_WORK INSTRUCTIONS:_ Below are entries; repeat exactly, and nothing else, the lines from the one holding "the test case" through the one holding "- (Optional) Create", inclusive. Leave the pictures out.

:: DATASET RECORDS ::

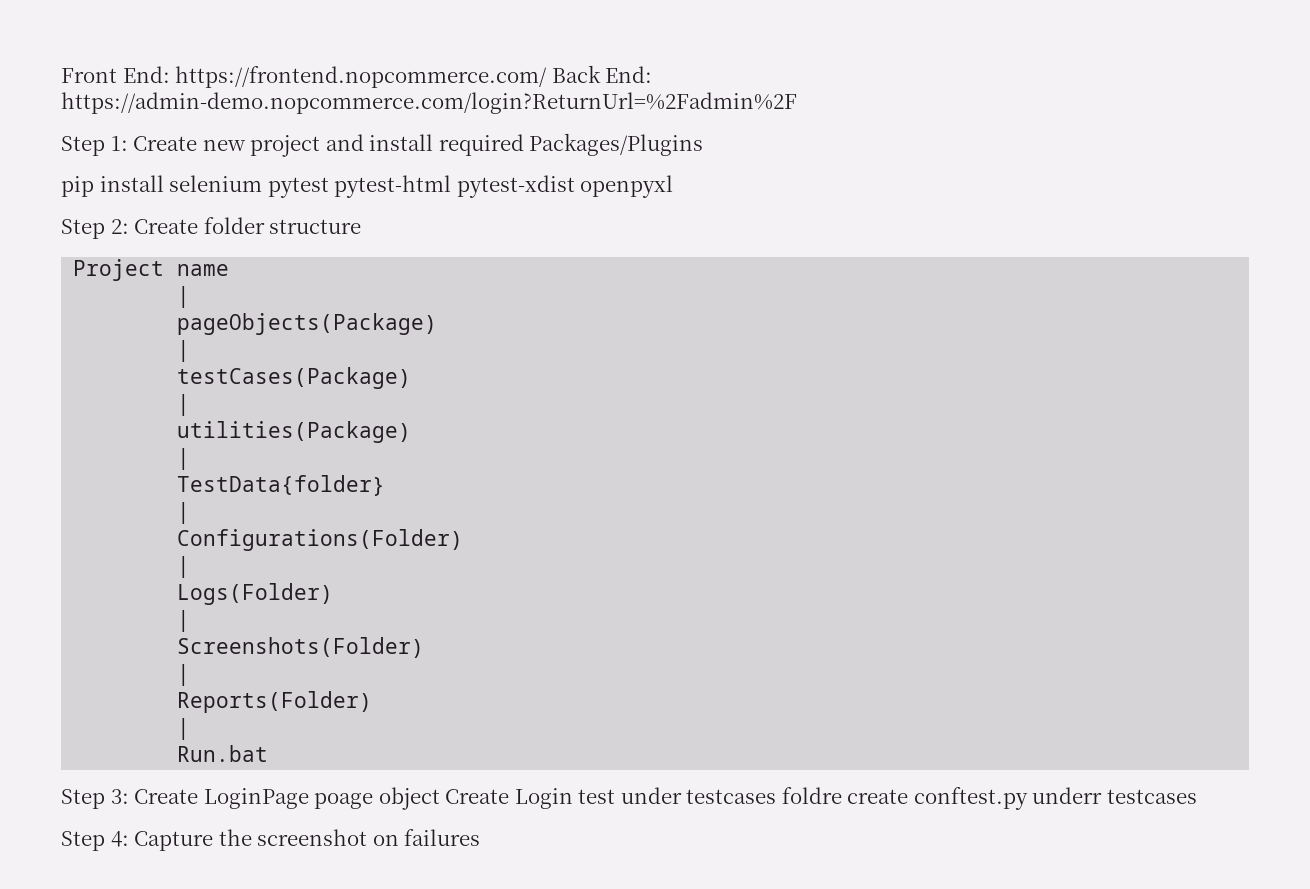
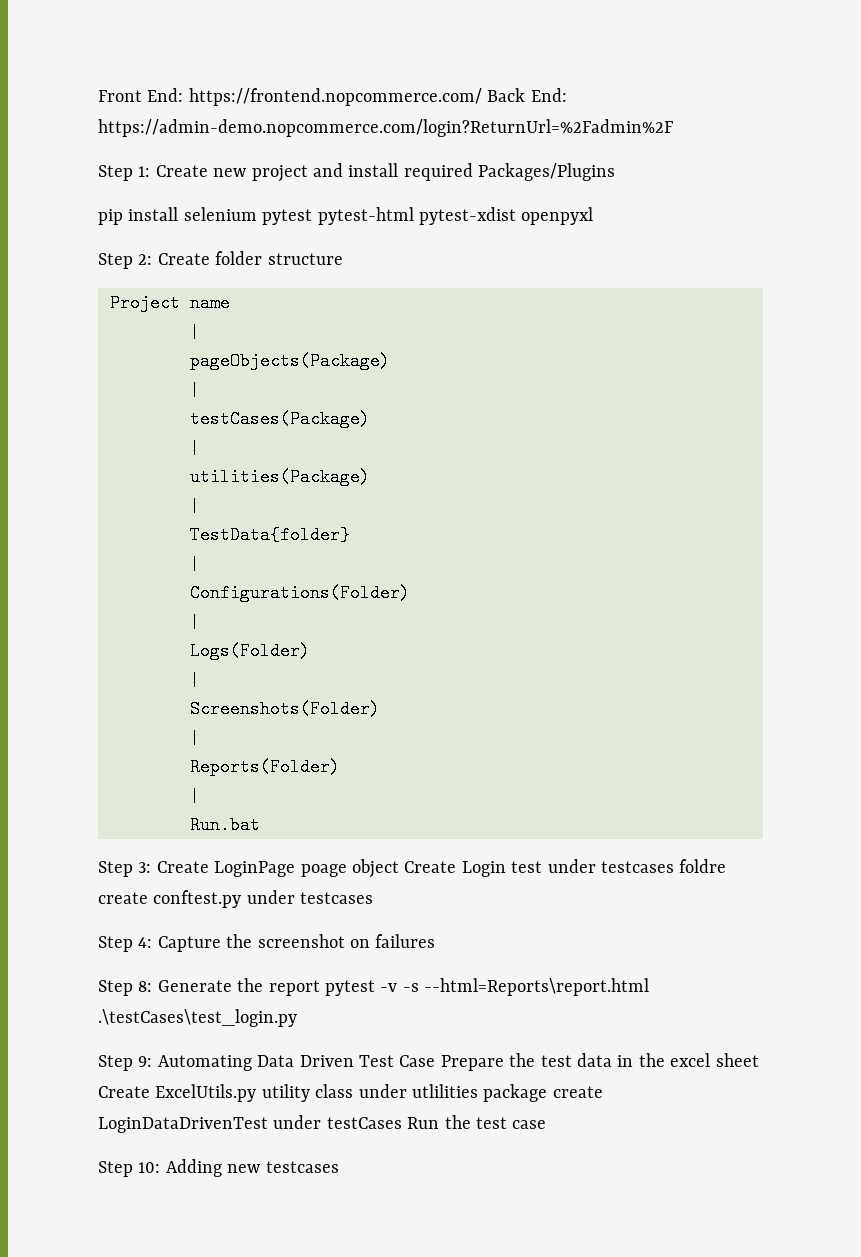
- Step 3: Create LoginPage poage object Create Login test under testcases foldre create conftest.py underr testcases
+ Step 3: Create LoginPage poage object Create Login test under testcases foldre create conftest.py under testcases
+ Step 8: Generate the report pytest -v -s --html=Reports\report.html .\testCases\test_login.py
+ Step 9: Automating Data Driven Test Case Prepare the test data in the excel sheet Create ExcelUtils.py utility class under utlilities package create LoginDataDrivenTest under testCases Run the test case
+ Step 10: Adding new testcases

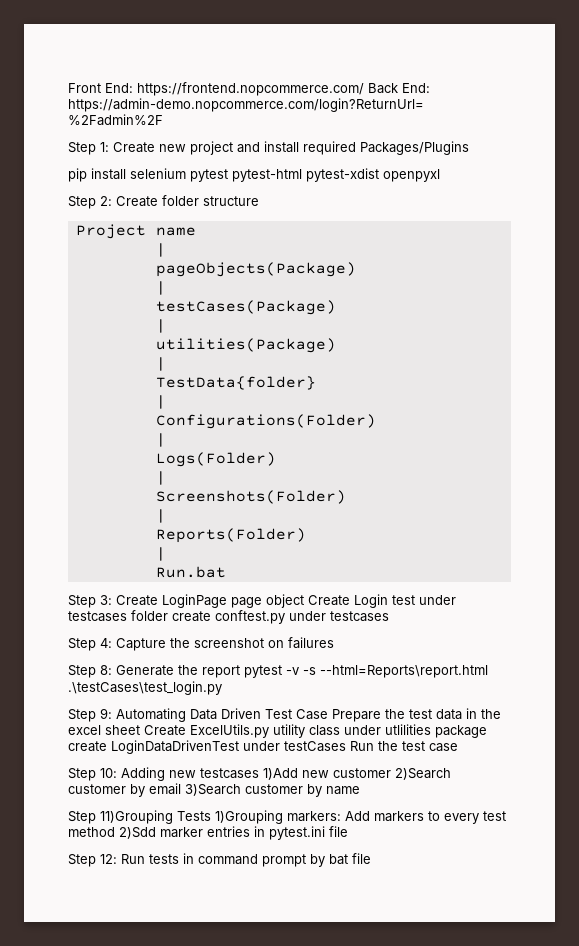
- Step 3: Create LoginPage poage object Create Login test under testcases foldre create conftest.py under testcases
+ Step 3: Create LoginPage page object Create Login test under testcases folder create conftest.py under testcases
- Step 10: Adding new testcases
+ Step 10: Adding new testcases 1)Add new customer 2)Search customer by email 3)Search customer by name
+ Step 11)Grouping Tests 1)Grouping markers: Add markers to every test method 2)Sdd marker entries in pytest.ini file
+ Step 12: Run tests in command prompt by bat file

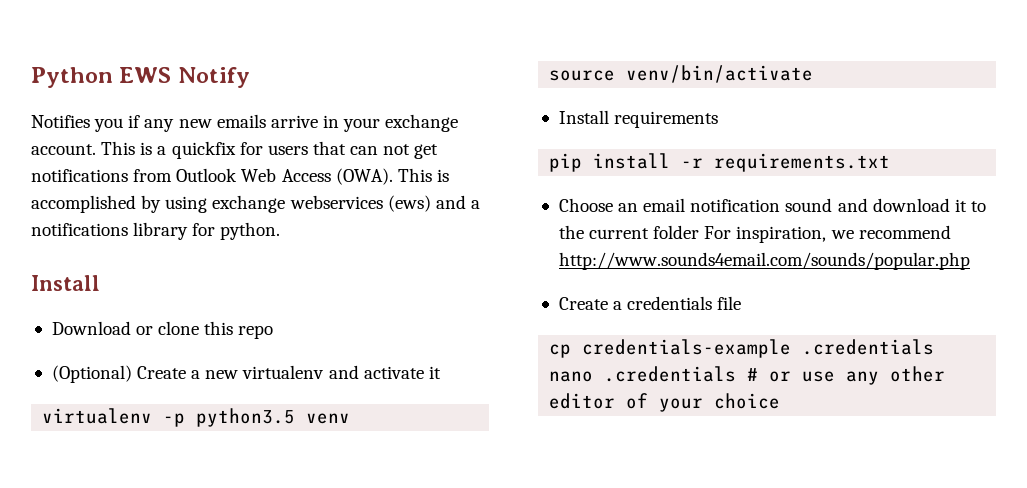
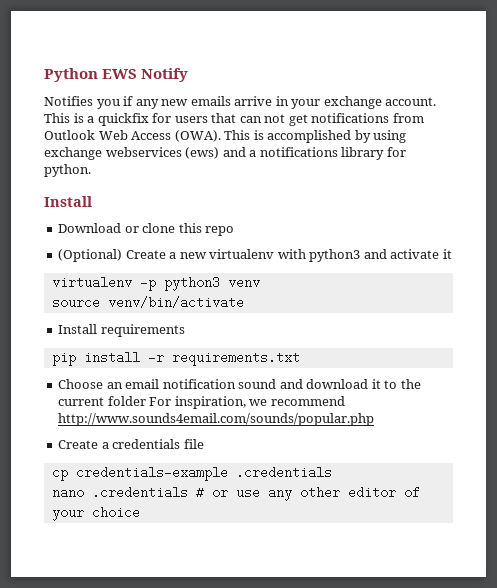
- (Optional) Create a new virtualenv and activate it
+ (Optional) Create a new virtualenv with python3 and activate it
- virtualenv -p python3.5 venv
+ virtualenv -p python3 venv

:::

_RESULT FOR THIS TASK:_
+ Step 9: Automating Data Driven Test Case Prepare the test data in the excel sheet Create ExcelUtils.py utility class under utlilities package create LoginDataDrivenTest under testCases Run the test case
+ Step 10: Adding new testcases

- Step 3: Create LoginPage poage object Create Login test under testcases foldre create conftest.py under testcases
+ Step 3: Create LoginPage page object Create Login test under testcases folder create conftest.py under testcases
- Step 10: Adding new testcases
+ Step 10: Adding new testcases 1)Add new customer 2)Search customer by email 3)Search customer by name
+ Step 11)Grouping Tests 1)Grouping markers: Add markers to every test method 2)Sdd marker entries in pytest.ini file
+ Step 12: Run tests in command prompt by bat file

- (Optional) Create a new virtualenv and activate it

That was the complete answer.